◆ **Material provided**:
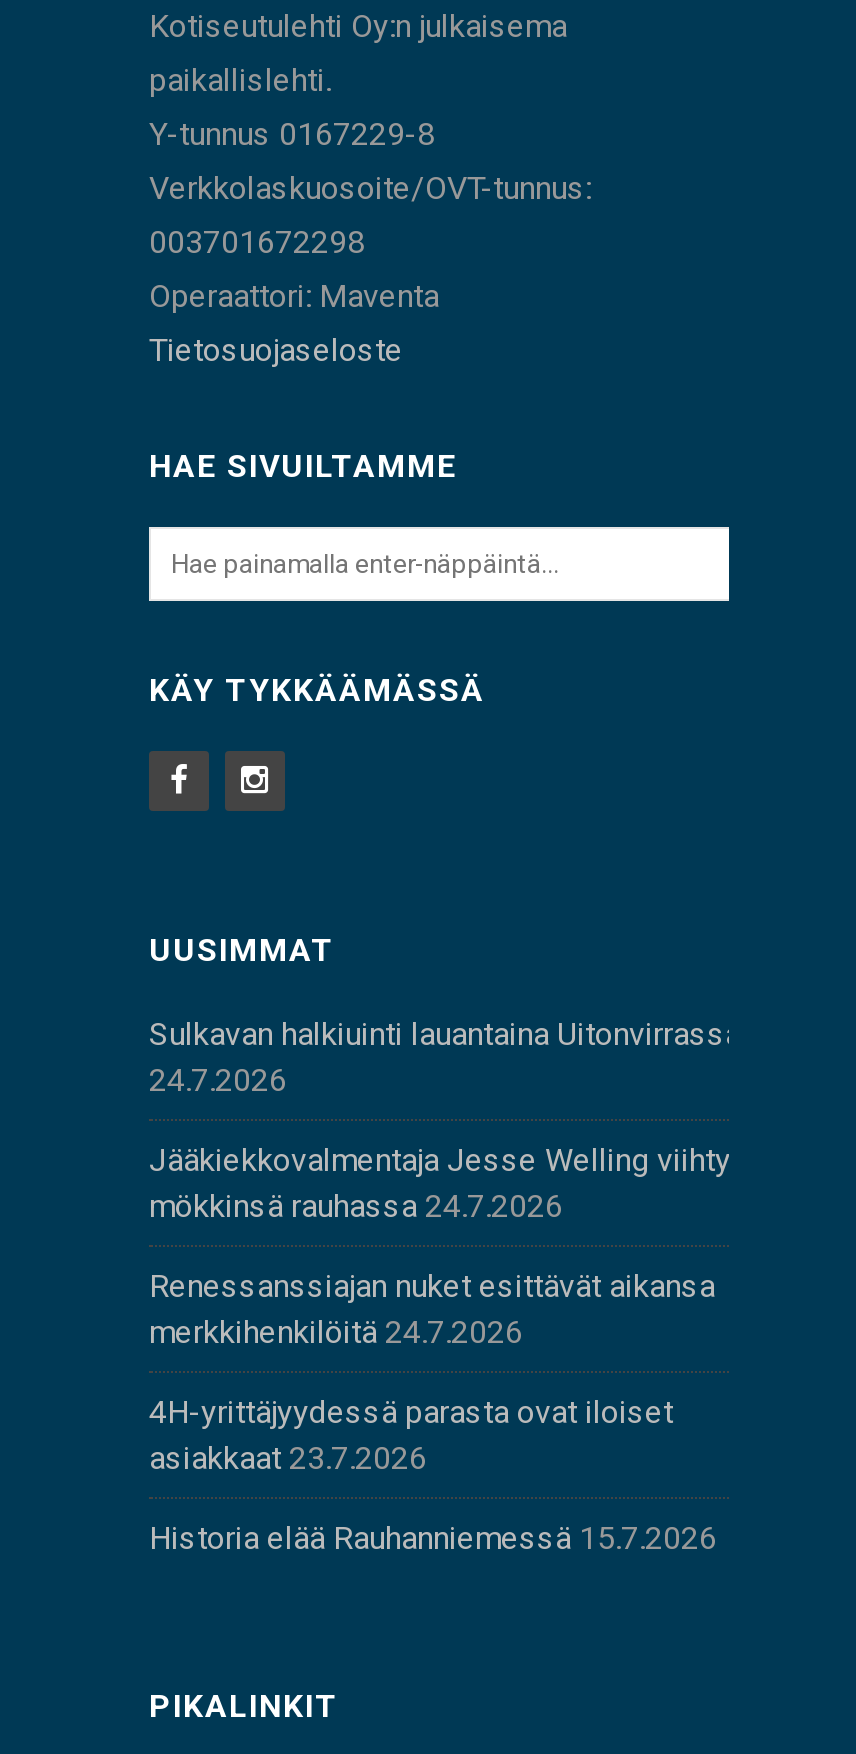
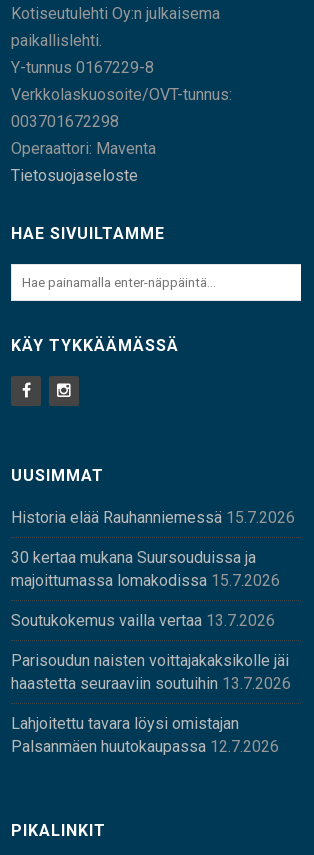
- Sulkavan halkiuinti lauantaina Uitonvirrassa
- 24.7.2026
- Jääkiekkovalmentaja Jesse Welling viihtyy
- mökkinsä rauhassa 24.7.2026
- Renessanssiajan nuket esittävät aikansa
- merkkihenkilöitä 24.7.2026
- 4H-yrittäjyydessä parasta ovat iloiset
- asiakkaat 23.7.2026

moved up: Historia elää Rauhanniemessä 15.7.2026

+ 30 kertaa mukana Suursouduissa ja
+ majoittumassa lomakodissa 15.7.2026
+ Soutukokemus vailla vertaa 13.7.2026
+ Parisoudun naisten voittajakaksikolle jäi
+ haastetta seuraaviin soutuihin 13.7.2026
+ Lahjoitettu tavara löysi omistajan
+ Palsanmäen huutokaupassa 12.7.2026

◆ **Required work**: Would you reproduce, word for word, the lines from the one holding "- merkkihenkilöitä 24.7.2026" through the final line of the entries, both included?

◆ **Response to the exercise**:
- merkkihenkilöitä 24.7.2026
- 4H-yrittäjyydessä parasta ovat iloiset
- asiakkaat 23.7.2026

moved up: Historia elää Rauhanniemessä 15.7.2026

+ 30 kertaa mukana Suursouduissa ja
+ majoittumassa lomakodissa 15.7.2026
+ Soutukokemus vailla vertaa 13.7.2026
+ Parisoudun naisten voittajakaksikolle jäi
+ haastetta seuraaviin soutuihin 13.7.2026
+ Lahjoitettu tavara löysi omistajan
+ Palsanmäen huutokaupassa 12.7.2026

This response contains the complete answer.